Disintermediation is talked about in most cases as a form of disruption, however, you need to understand how value is created to get the heart of it.

A typical example is how farmers can sell direct to consumers through platforms rather than distribute their products through wholesalers and retailers. Another term frequently associated with disintermediation is direct to consumer business model.

Amazon founder, Jeff Bezos, who is known for historically eliminating the middleman to benefit the customer said, “Even well-meaning gatekeepers slow innovation. If we want to continue to innovate at an accelerated rate, the gatekeepers must go.

Disintermediation Disrupts Markets

Disintermediation displaces the middlemen with the value chain and as a result, changes the dynamics with the market. These changes are classically driven changes in technology that enable value chains to be reconfigured.

The internet and the rise of digital platforms that can connect two-sides of a market have caused the displacement of many traditional intermediaries.
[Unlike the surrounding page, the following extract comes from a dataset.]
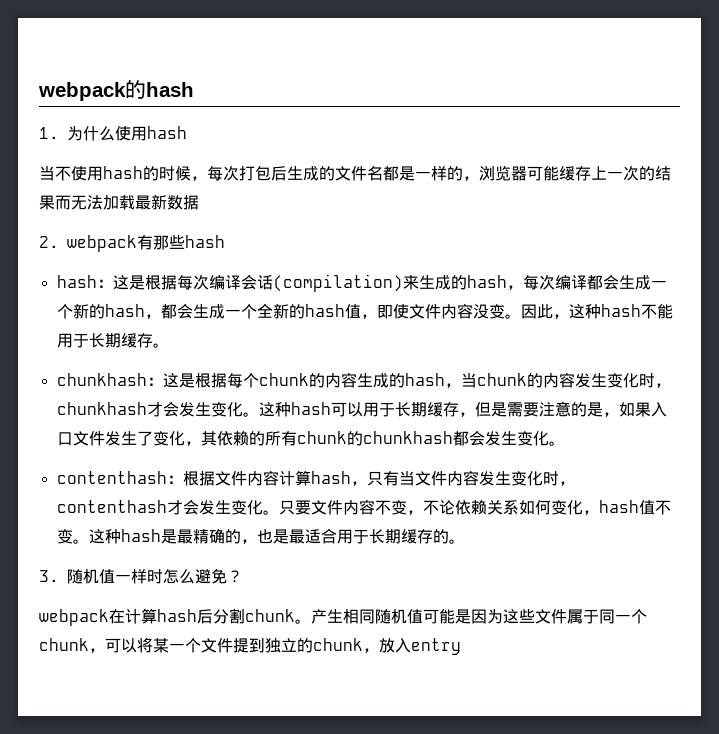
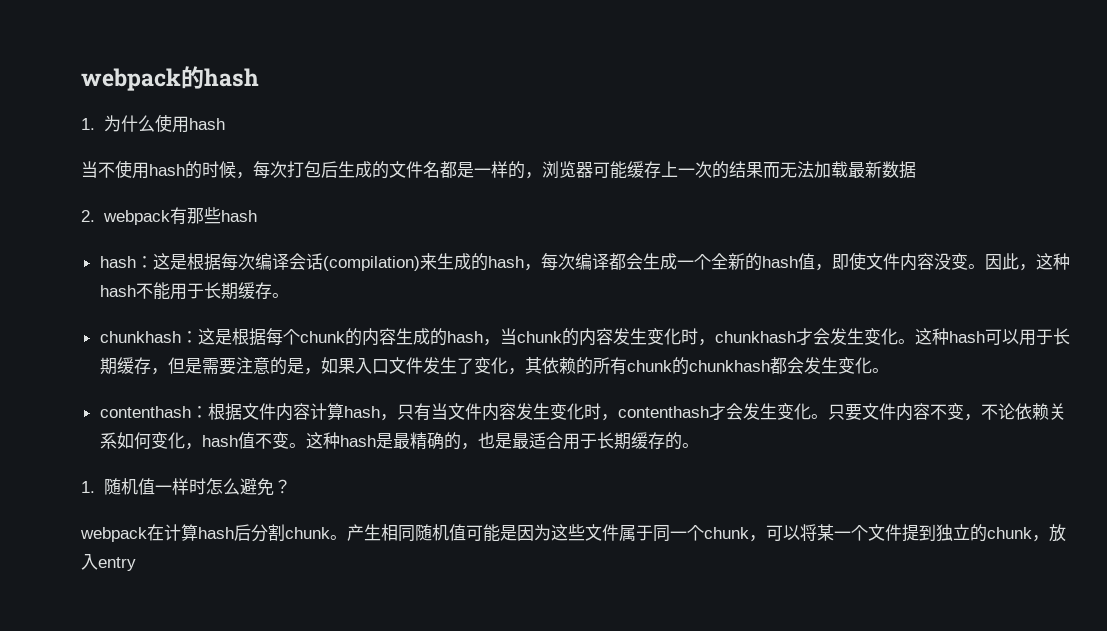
- hash：这是根据每次编译会话(compilation)来生成的hash，每次编译都会生成一个新的hash，都会生成一个全新的hash值，即使文件内容没变。
+ hash：这是根据每次编译会话(compilation)来生成的hash，每次编译都会生成一个全新的hash值，即使文件内容没变。
- 3.随机值一样时怎么避免？
+ 1.随机值一样时怎么避免？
Benefits of Disintermediation

The opportunity is to deliver a product or service to a consumer with higher perceived value than an incumbent’s by changing the fundamental way it is delivered.

Each part of the supply involves time and money. Each intermediary will take add a margin to the product or service and hence the final cost to the consumer can have several layers of profits and costs associated with the value chain e.g. distribution, storage and transportation costs.

Cutting out the middlemen reduces the number of costs and often time to get to the consumer.

Disintermediation Examples

Disintermediation examples

The digitization of products has led to transforming physical products into zeros and ones, digits. Books, music and even money are now digitized and therefore easy to distribute.

Digital goods can be delivered over the internet either as a bundle or as a single unit (referred to as unbundling). Music tracks, video, software, newspapers, books are now easily distributed through multiple channels and viewable on a range of devices.

Disintermediation of the Newsagents and the Print industry

As the news became available online, the print and distribution of newspapers plummeted along with the number of newspaper companies. Many newsagents groups (shops selling newspapers and magazines) went out of business as a result of being disintermediated.

The decline of printed newspapers as a result of digitization of news and disintermediation of print.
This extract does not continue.